(Source material)

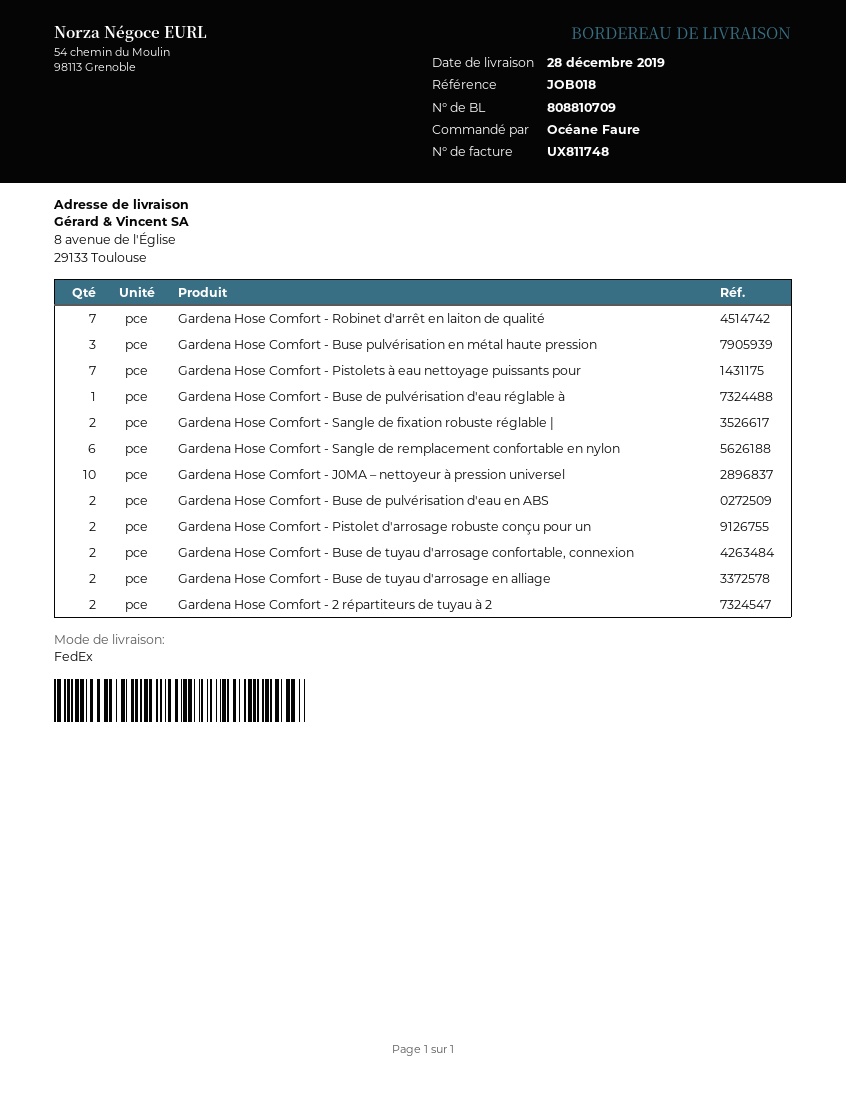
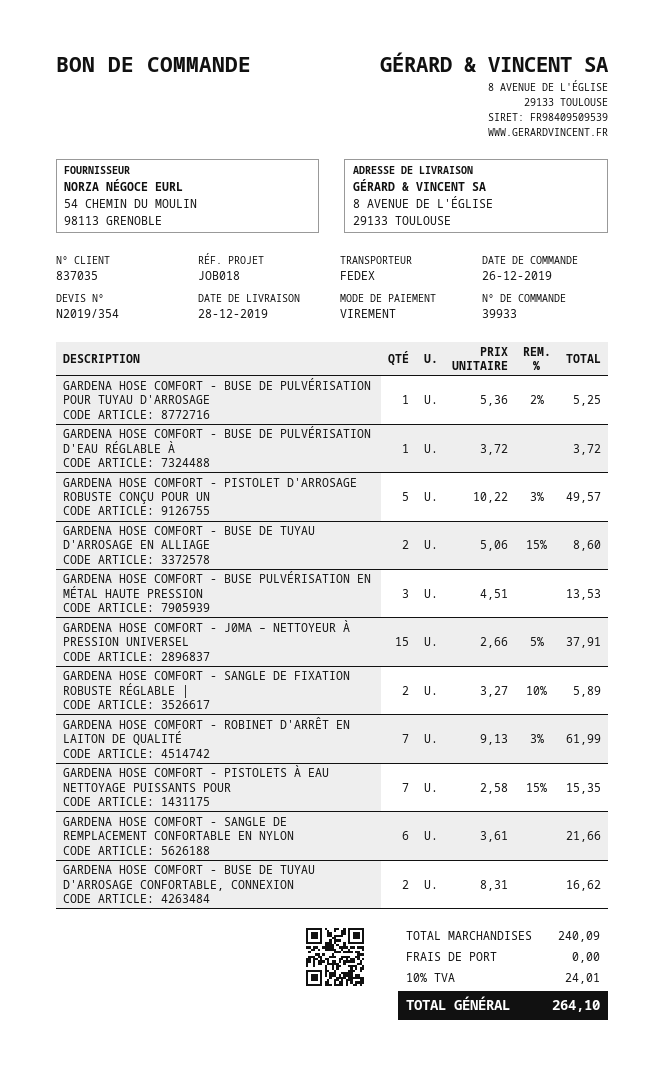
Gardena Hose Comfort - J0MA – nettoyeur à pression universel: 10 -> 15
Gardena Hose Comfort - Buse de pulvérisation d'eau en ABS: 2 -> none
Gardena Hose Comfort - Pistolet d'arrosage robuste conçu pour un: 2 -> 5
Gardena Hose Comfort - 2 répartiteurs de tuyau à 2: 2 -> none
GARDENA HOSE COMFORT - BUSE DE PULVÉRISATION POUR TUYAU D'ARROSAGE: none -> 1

(End Source material)

▶ Your instructions:
Would you set down the records exactly, with no pictures included?

▶ Answer space:
Gardena Hose Comfort - J0MA – nettoyeur à pression universel: 10 -> 15
Gardena Hose Comfort - Buse de pulvérisation d'eau en ABS: 2 -> none
Gardena Hose Comfort - Pistolet d'arrosage robuste conçu pour un: 2 -> 5
Gardena Hose Comfort - 2 répartiteurs de tuyau à 2: 2 -> none
GARDENA HOSE COMFORT - BUSE DE PULVÉRISATION POUR TUYAU D'ARROSAGE: none -> 1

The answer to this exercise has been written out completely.